▶ _Extracted data_:

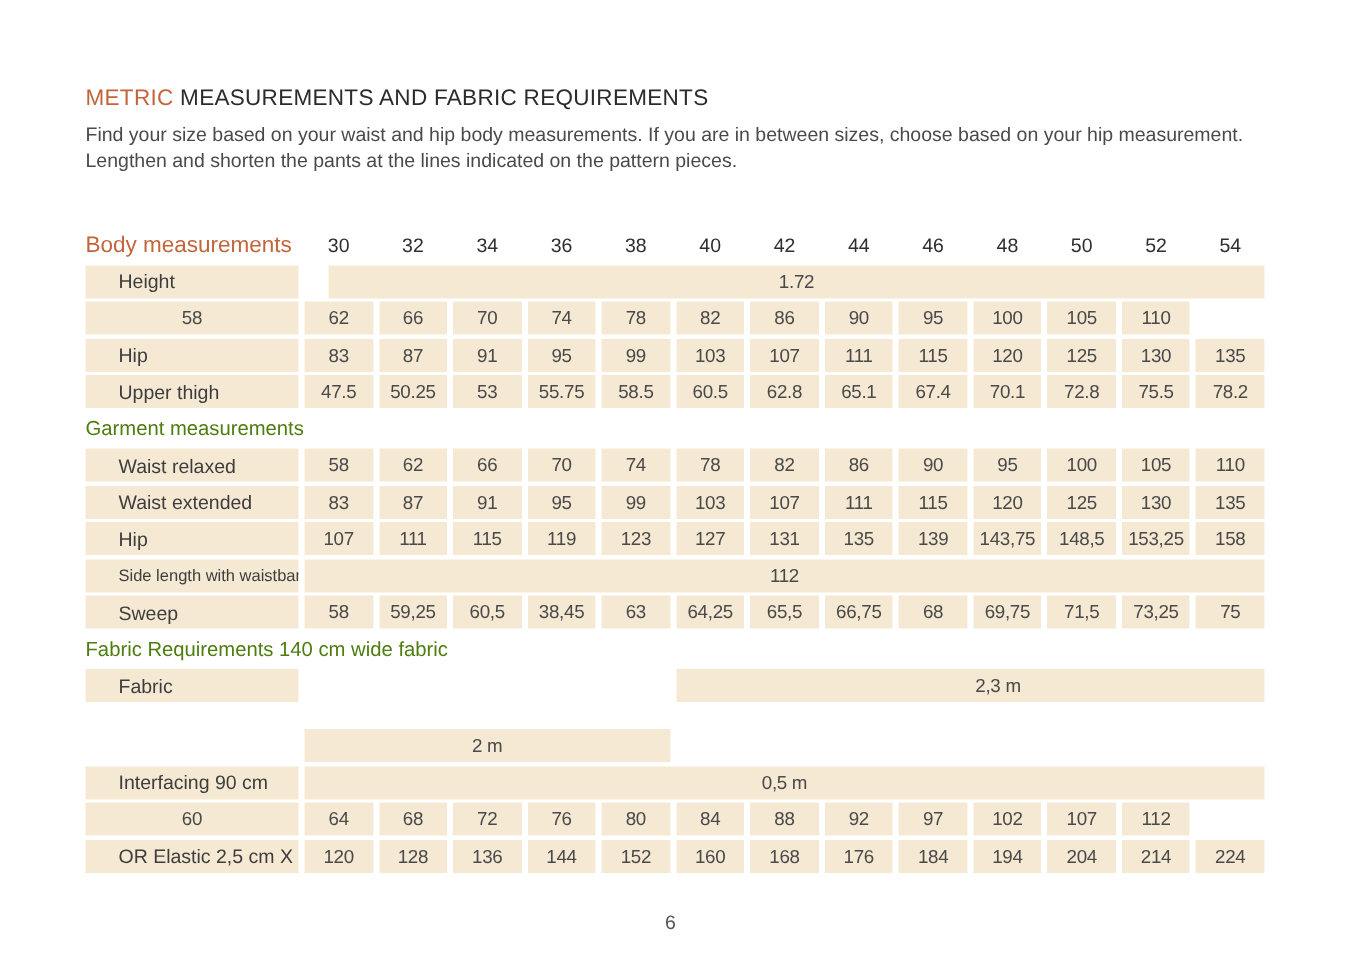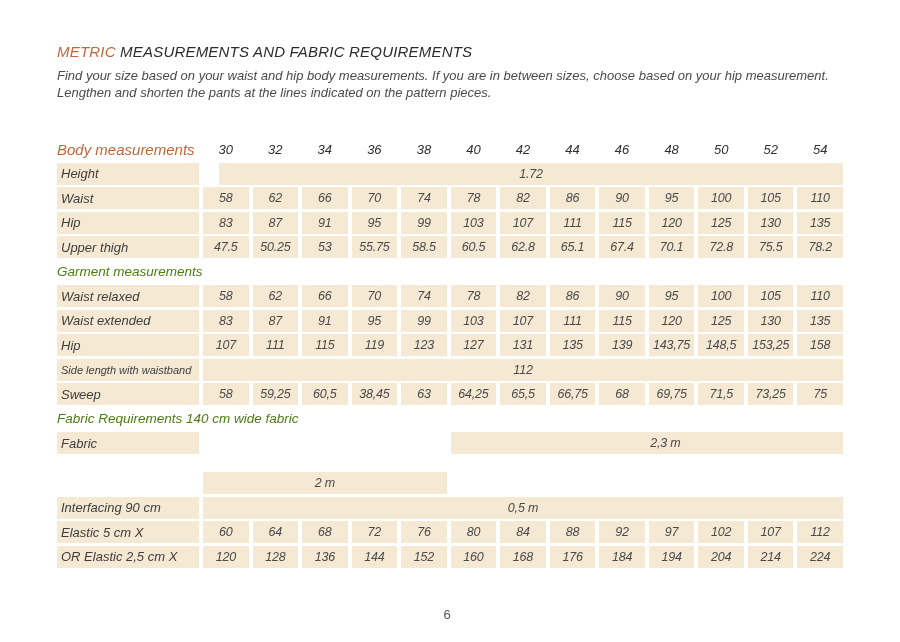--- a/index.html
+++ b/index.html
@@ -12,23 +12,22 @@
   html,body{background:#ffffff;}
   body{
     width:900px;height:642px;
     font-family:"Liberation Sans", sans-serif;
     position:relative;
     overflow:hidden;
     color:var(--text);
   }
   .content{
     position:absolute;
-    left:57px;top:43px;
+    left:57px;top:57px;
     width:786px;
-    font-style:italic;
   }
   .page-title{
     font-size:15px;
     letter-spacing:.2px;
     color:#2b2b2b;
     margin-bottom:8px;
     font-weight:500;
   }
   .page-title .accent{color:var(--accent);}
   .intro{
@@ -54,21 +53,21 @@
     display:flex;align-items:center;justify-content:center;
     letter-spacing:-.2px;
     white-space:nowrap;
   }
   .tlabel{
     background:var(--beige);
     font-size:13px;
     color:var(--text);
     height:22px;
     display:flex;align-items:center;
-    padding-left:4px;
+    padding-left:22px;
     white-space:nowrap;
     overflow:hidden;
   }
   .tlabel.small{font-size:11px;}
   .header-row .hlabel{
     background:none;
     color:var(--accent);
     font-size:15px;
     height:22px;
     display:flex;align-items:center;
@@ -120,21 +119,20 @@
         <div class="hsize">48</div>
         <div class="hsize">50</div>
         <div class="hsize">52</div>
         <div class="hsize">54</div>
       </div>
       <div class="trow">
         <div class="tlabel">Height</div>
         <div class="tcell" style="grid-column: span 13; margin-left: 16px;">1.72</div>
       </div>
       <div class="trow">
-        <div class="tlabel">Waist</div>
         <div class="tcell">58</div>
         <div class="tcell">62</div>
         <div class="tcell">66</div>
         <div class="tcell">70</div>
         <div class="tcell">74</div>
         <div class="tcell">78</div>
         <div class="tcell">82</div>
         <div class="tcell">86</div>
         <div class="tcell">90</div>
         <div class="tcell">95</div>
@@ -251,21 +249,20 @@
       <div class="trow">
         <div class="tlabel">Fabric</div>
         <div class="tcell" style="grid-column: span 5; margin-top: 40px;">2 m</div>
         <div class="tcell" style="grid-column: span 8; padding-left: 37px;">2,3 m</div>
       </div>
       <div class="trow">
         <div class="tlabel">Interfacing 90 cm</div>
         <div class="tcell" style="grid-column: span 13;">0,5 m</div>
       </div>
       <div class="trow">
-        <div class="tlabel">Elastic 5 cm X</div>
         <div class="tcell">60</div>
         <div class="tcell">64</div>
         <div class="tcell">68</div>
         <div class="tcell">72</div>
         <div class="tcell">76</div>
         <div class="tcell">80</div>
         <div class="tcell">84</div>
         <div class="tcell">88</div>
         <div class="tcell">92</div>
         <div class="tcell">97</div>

▶ _Task prompt_: Transcribe exactly and only the lines from the top of the records through the line containing "letter-spacing:.2px;", inclusive, and do not copy the pictures.

▶ _Completed exercise_:
--- a/index.html
+++ b/index.html
@@ -12,23 +12,22 @@
   html,body{background:#ffffff;}
   body{
     width:900px;height:642px;
     font-family:"Liberation Sans", sans-serif;
     position:relative;
     overflow:hidden;
     color:var(--text);
   }
   .content{
     position:absolute;
-    left:57px;top:43px;
+    left:57px;top:57px;
     width:786px;
-    font-style:italic;
   }
   .page-title{
     font-size:15px;
     letter-spacing:.2px;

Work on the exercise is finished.